(Beginning of DATA TO PROCESS)

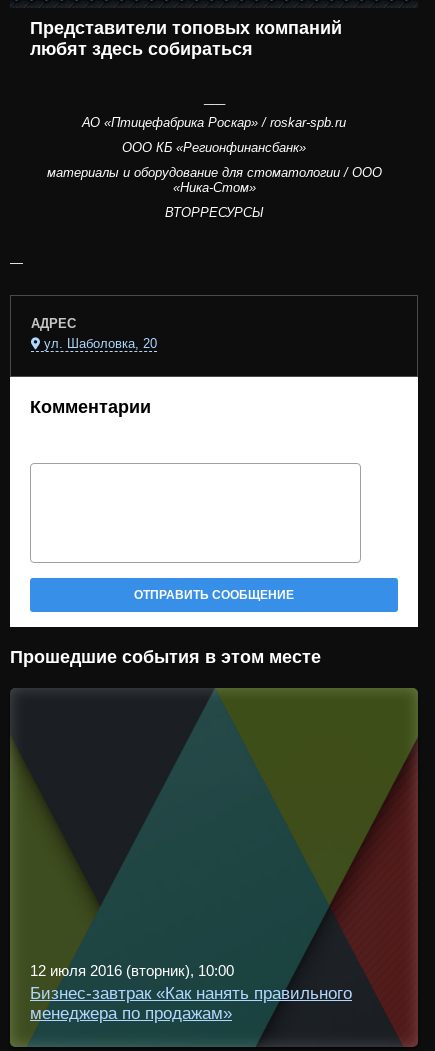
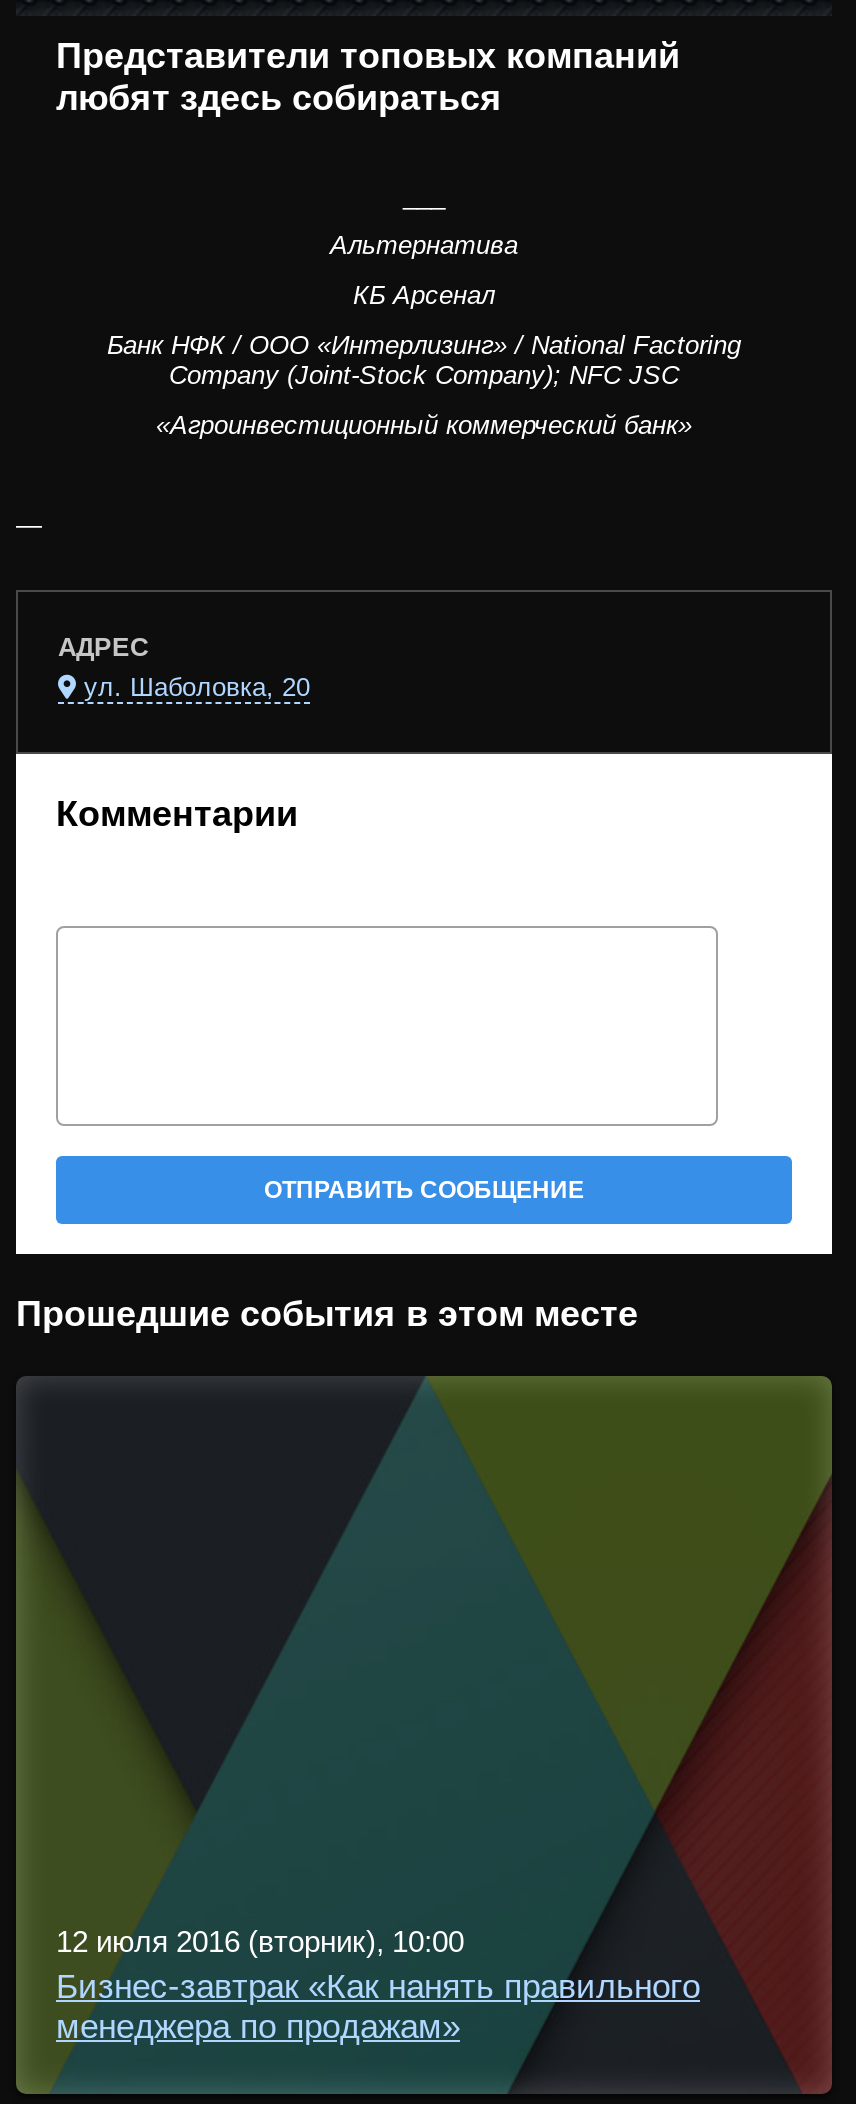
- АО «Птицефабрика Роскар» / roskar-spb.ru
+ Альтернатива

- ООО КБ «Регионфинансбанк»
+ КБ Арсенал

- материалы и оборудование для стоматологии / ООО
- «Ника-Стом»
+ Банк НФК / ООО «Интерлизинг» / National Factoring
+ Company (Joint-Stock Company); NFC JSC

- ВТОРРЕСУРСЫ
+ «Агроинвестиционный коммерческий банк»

(End of DATA TO PROCESS)

▶ ABOUT THIS EXERCISE:
Exclude the images, then output the data above word for word.

▶ RESULT FOR THIS TASK:
- АО «Птицефабрика Роскар» / roskar-spb.ru
+ Альтернатива

- ООО КБ «Регионфинансбанк»
+ КБ Арсенал

- материалы и оборудование для стоматологии / ООО
- «Ника-Стом»
+ Банк НФК / ООО «Интерлизинг» / National Factoring
+ Company (Joint-Stock Company); NFC JSC

- ВТОРРЕСУРСЫ
+ «Агроинвестиционный коммерческий банк»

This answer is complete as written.